Efficient Lung Ultrasound Severity Scoring Using Dedicated Feature Extractor
Jiaqi Guo, Yunan Wu, Evangelos Kaimakamis, Georgios Petmezas, Vasileios E. Papageorgiou, Nicos Maglaveras, Aggelos K. Katsaggelos
TL;DR
This work tackles the challenge of robust lung ultrasound severity scoring with limited annotated data by introducing MeDiVLAD, a pipeline that pretrains a Vision Transformer via self-supervised learning (DINO) on unlabeled frames and fuses frame features through dual-level VLAD aggregation for video-level scoring. The method uses an optional task-specific finetuning step on a small labeled set, yielding strong frame- and video-level performance while providing interpretable attention maps that highlight relevant LUS features such as A-lines, B-lines, and consolidations. Experimental results show that self-distillation can surpass fully supervised baselines at the frame level, and that MeDiVLAD outperforms common aggregation methods at the video level, approaching or exceeding the performance of finetuned CNN baselines with far fewer labels.
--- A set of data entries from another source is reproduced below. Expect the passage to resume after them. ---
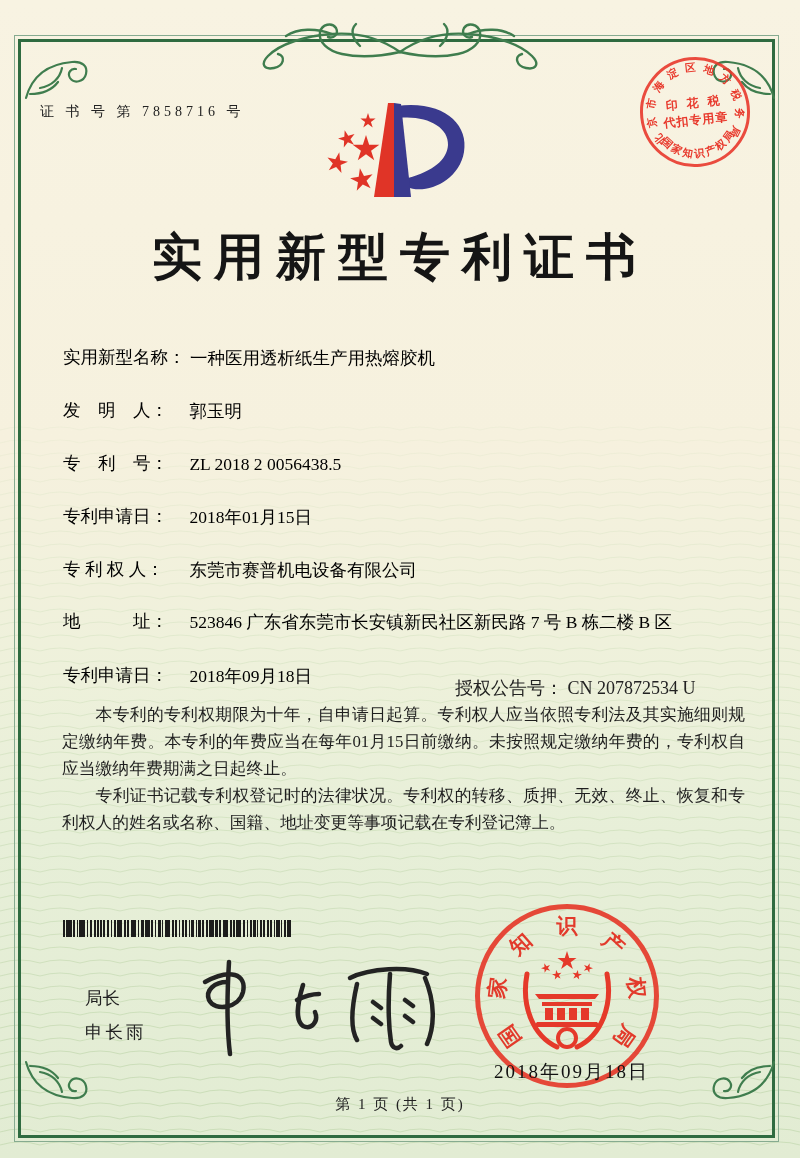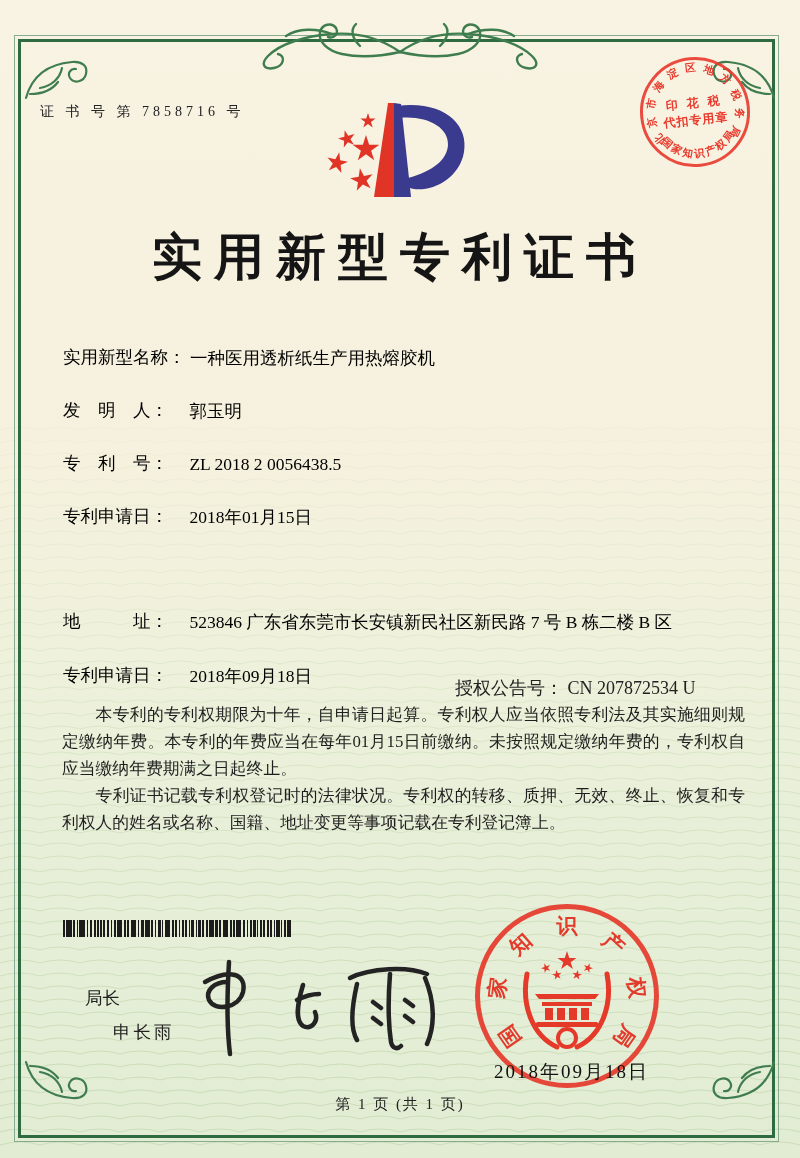"专 利 权 人： 东莞市赛普机电设备有限公司" div.frow { html: none -> <div> <span>专 利 权 人：</span> <span>东莞市赛普机电设备有限公司</span> </div> }
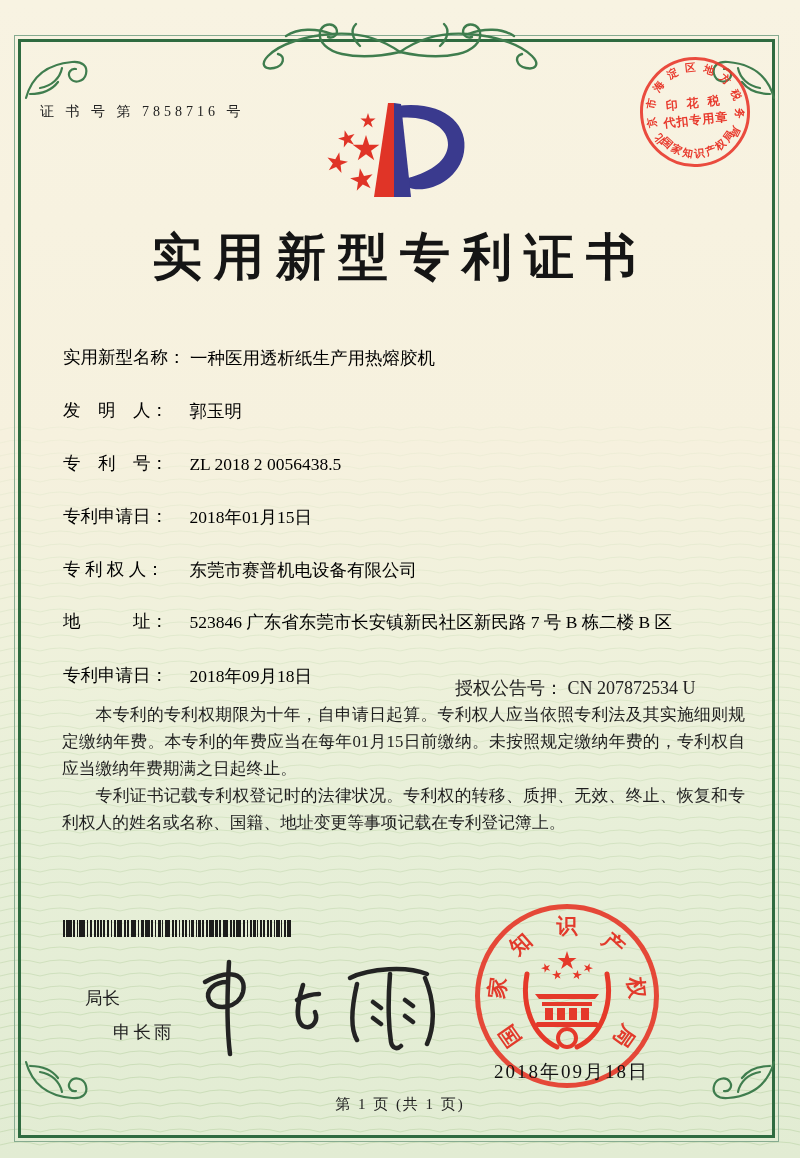"申长雨" .dirname { margin-left: 28px -> none }
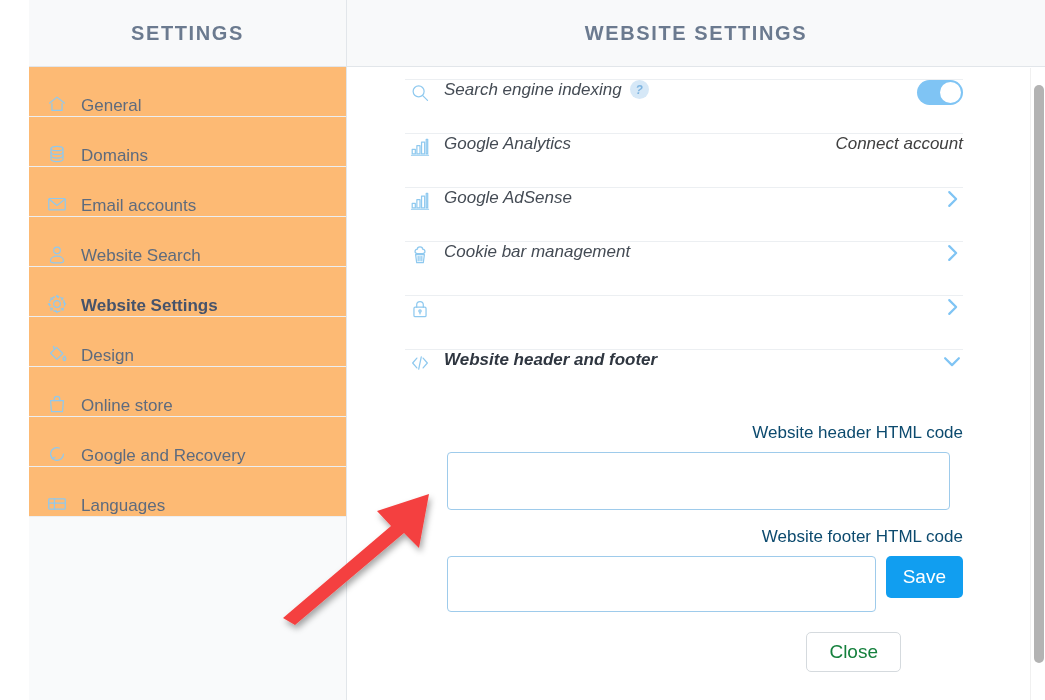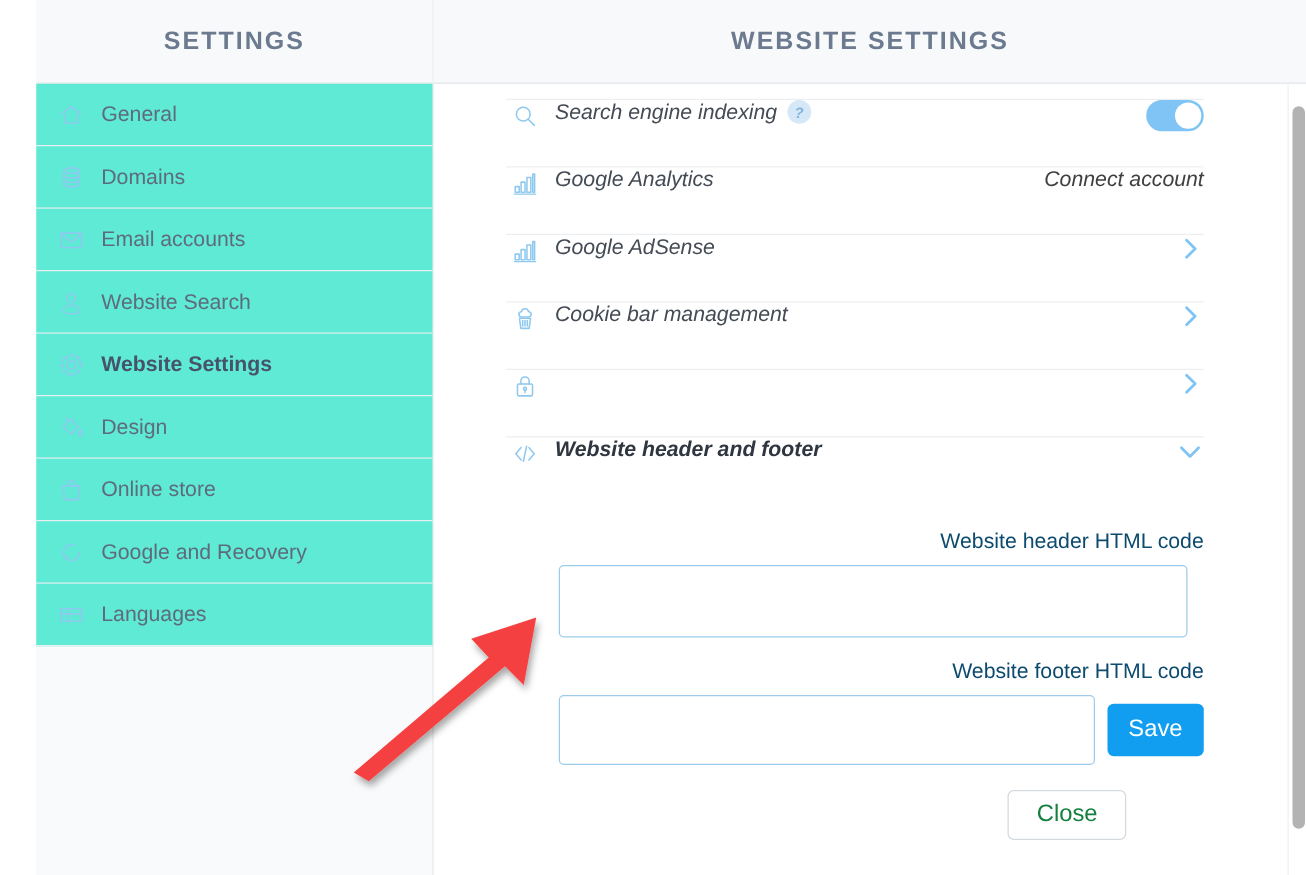"General" .nav-item { align-items: center -> flex-end; background: #5eead4 -> #fdba74 }
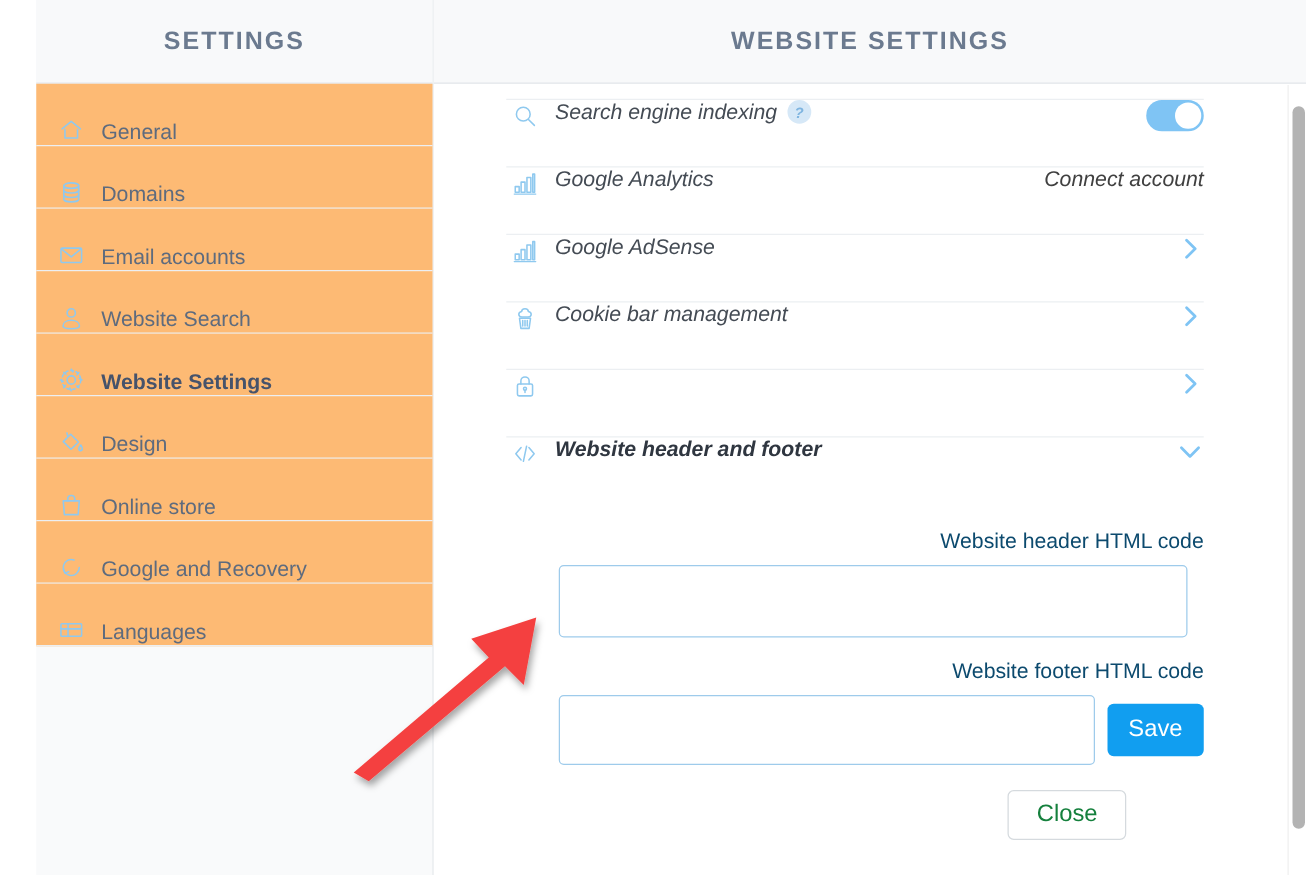"Save" .ta-wrap { align-items: center -> flex-start }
Overall, MeDiVLAD offers a data-efficient, interpretable solution for real-time LUS severity scoring and has potential applicability to broader medical video classification tasks.
Abstract
With the advent of the COVID-19 pandemic, ultrasound imaging has emerged as a promising technique for COVID-19 detection, due to its non-invasive nature, affordability, and portability. In response, researchers have focused on developing AI-based scoring systems to provide real-time diagnostic support. However, the limited size and lack of proper annotation in publicly available ultrasound datasets pose significant challenges for training a robust AI model. This paper proposes MeDiVLAD, a novel pipeline to address the above issue for multi-level lung-ultrasound (LUS) severity scoring. In particular, we leverage self-knowledge distillation to pretrain a vision transformer (ViT) without label and aggregate frame-level features via dual-level VLAD aggregation. We show that with minimal finetuning, MeDiVLAD outperforms conventional fully-supervised methods in both frame- and video-level scoring, while offering classification reasoning with exceptional quality. This superior performance enables key applications such as the automatic identification of critical lung pathology areas and provides a robust solution for broader medical video classification tasks.